10. Section 3 (j): Plants and animals in whole or any part thereof other than microorganisms but including seeds, varieties and species and essentially biological processes for production or propagation of plants and animals.

Explanation: Microorganisms may be patentable (other than the ones discovered from the nature), according to Patent Act. While any modified organism is held as patentable. The Act therefore tries to make discrimination between the subject matter which is a natural product and which is man-made.

11. Section 3 (k): A mathematical or business method or a computer program per se or algorithms.

12. Section 3 (1): A literary, dramatic, musical or artistic work or any other aesthetic creation whatsoever including cinematographic works and television productions.

Explanation: All the words related to literary, drama, music or art ure subjected to copyright protection and therefore cannot be subject to patent protection.

13. Section 3 (m): A mere scheme or rule or method of performing mental act or method of playing game.

Explanation: Any scheme, method of performing mental act or method of playing chess (or any other game) is not patentable as the subject matter is just an idea. Ideas are not covered under patents, but in case an idea has an industrial application, it can be patented. [Section (1) (ac)].

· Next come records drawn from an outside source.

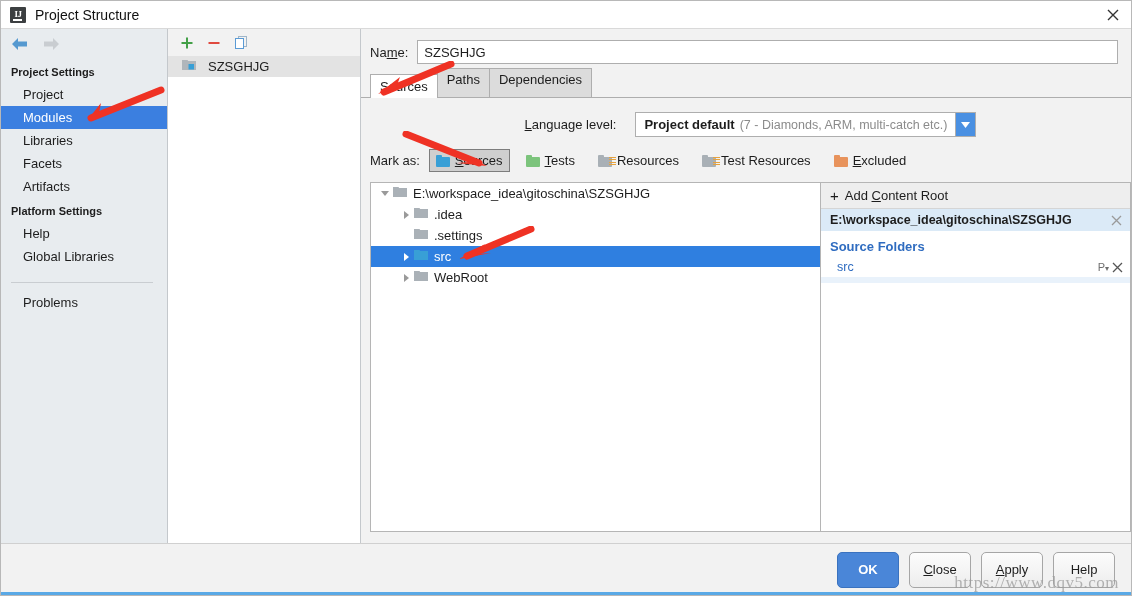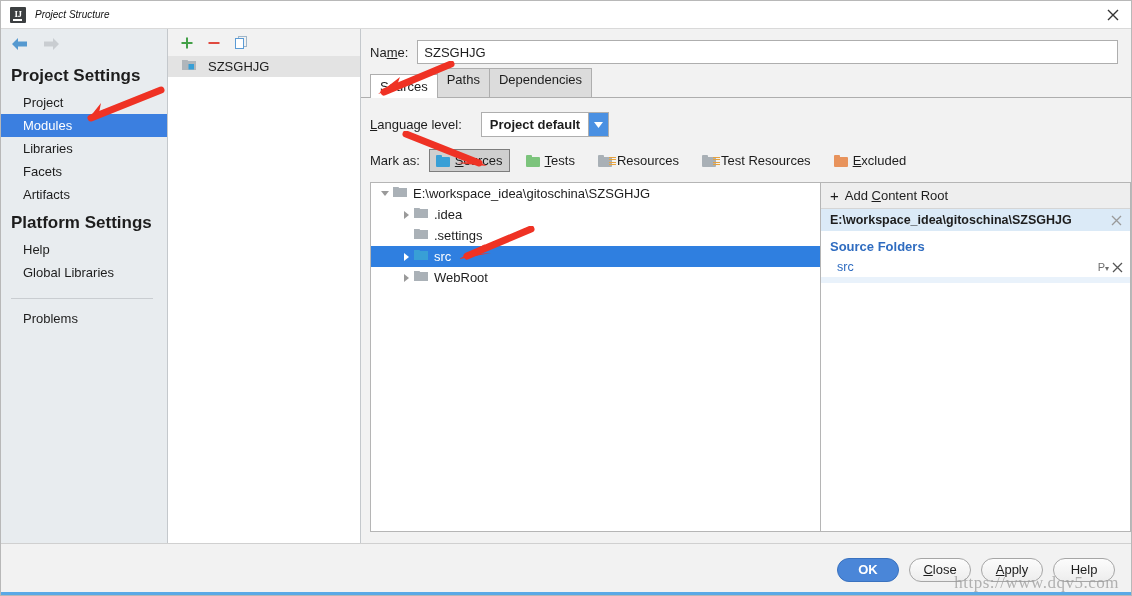--- a/index.html
+++ b/index.html
@@ -38,21 +38,21 @@
   }
   .ij-logo span {
     color: #fff; font-size: 9px; font-weight: bold;
     font-family: "Liberation Serif", serif;
     letter-spacing: -0.5px; line-height: 1;
   }
   .ij-logo::after {
     content: ""; position: absolute; bottom: 2px; left: 3px;
     width: 9px; height: 1.5px; background: #fff;
   }
-  .title-text { font-size: 10px; color: #111; font-style: italic; }
+  .title-text { font-size: 14px; color: #111; }
   .titlebar-close {
     position: absolute; right: 0; top: 0;
     width: 36px; height: 27px;
     display: flex; align-items: center; justify-content: center;
     cursor: pointer;
   }
   .titlebar-close svg { display: block; }
 
   
   .body-row { flex: 1; display: flex; min-height: 0; }
@@ -63,21 +63,21 @@
     background: #e8ecef;
     border-right: 1px solid #c4c8cc;
     display: flex; flex-direction: column;
   }
   .nav-arrows {
     height: 30px; display: flex; align-items: center;
     padding-left: 10px; gap: 15px;
   }
   .nav-arrow { cursor: pointer; line-height: 0; }
   .sidebar-section {
-    font-weight: bold; font-size: 17px; color: #1d1d1d;
+    font-weight: bold; font-size: 11px; color: #1d1d1d;
     padding: 7px 0 5px 10px;
   }
   .sidebar-item {
     height: 23px; line-height: 23px;
     padding-left: 22px; font-size: 13px; color: #1d1d1d;
     cursor: pointer; white-space: nowrap;
   }
   .sidebar-item.selected { background: #3b7fe0; color: #ffffff; }
   .sidebar-sep {
     margin: 14px 14px 8px 10px;
@@ -132,21 +132,21 @@
     border: 1px solid #aeaeae; border-bottom: none;
     background: #dcdcdc; cursor: pointer;
     margin-right: -1px; position: relative;
   }
   .tab.active {
     background: #ffffff; height: 24px; line-height: 23px;
     z-index: 2; margin-bottom: -1px;
   }
   .lang-row {
     display: flex; align-items: center;
-    gap: 19px; padding: 14px 0 0 9px;
+    gap: 19px; padding: 14px 0 0 9px; justify-content: center;
   }
   .lang-label { font-size: 13px; }
   .lang-combo {
     display: flex; align-items: center;
     border: 1px solid #aeaeae; background: #fff; height: 25px;
   }
   .lang-value {
     padding: 0 8px; white-space: nowrap;
     display: flex; align-items: baseline; gap: 5px;
   }
@@ -259,22 +259,22 @@
   
   .footer {
     height: 52px; min-height: 52px;
     background: #f2f2f2;
     border-top: 1px solid #d0d0d0;
     display: flex; align-items: center; justify-content: flex-end;
     padding-right: 16px; gap: 10px;
     position: relative;
   }
   .btn {
-    min-width: 62px; height: 24px;
-    border: 1px solid #a6a6a6; border-radius: 13px;
+    min-width: 62px; height: 36px;
+    border: 1px solid #a6a6a6; border-radius: 5px;
     background: linear-gradient(#fcfcfc, #ededed);
     font-family: "Liberation Sans", sans-serif; font-size: 13px;
     color: #1d1d1d; cursor: pointer;
     display: flex; align-items: center; justify-content: center;
   }
   .btn.primary {
     background: #4a86d8; border-color: #3a72bf;
     color: #ffffff; font-weight: bold;
   }
   .watermark {
@@ -381,20 +381,21 @@
         <div class="tab active">Sources</div>
         <div class="tab">Paths</div>
         <div class="tab">Dependencies</div>
       </div>
 
       <div class="lang-row">
         <span class="lang-label"><span class="u">L</span>anguage level:</span>
         <div class="lang-combo">
           <span class="lang-value">
             <span class="primary">Project default</span>
+            <span class="secondary">(7 - Diamonds, ARM, multi-catch etc.)</span>
           </span>
           <span class="combo-arrow">
             <svg width="9" height="6" viewBox="0 0 9 6">
                 <path d="M0 0 L9 0 L4.5 6 Z" fill="#ffffff"></path>
               </svg>
           </span>
         </div>
       </div>
 
       <div class="markas-row">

14. Section 3 (n): A presentation of information.

Explanation: Presentation of information is other mode of expressing information by symbols, codes, visual, audible, tangible or by other means of representation, hence it is not patentable.

15. Section 3 (0): Topography of integrated circuits.

16. Section 3 (p): An invention which in effect, is traditional knowledge or which is an aggregation or duplication of known properties of traditionally known component or components.

Section 4:  Section 4 of the Patents Act prohibits patenting of the inventions that fall under Section 20 (I) of the Atomic Energy Act, 1962, on the grounds of national security in public interest.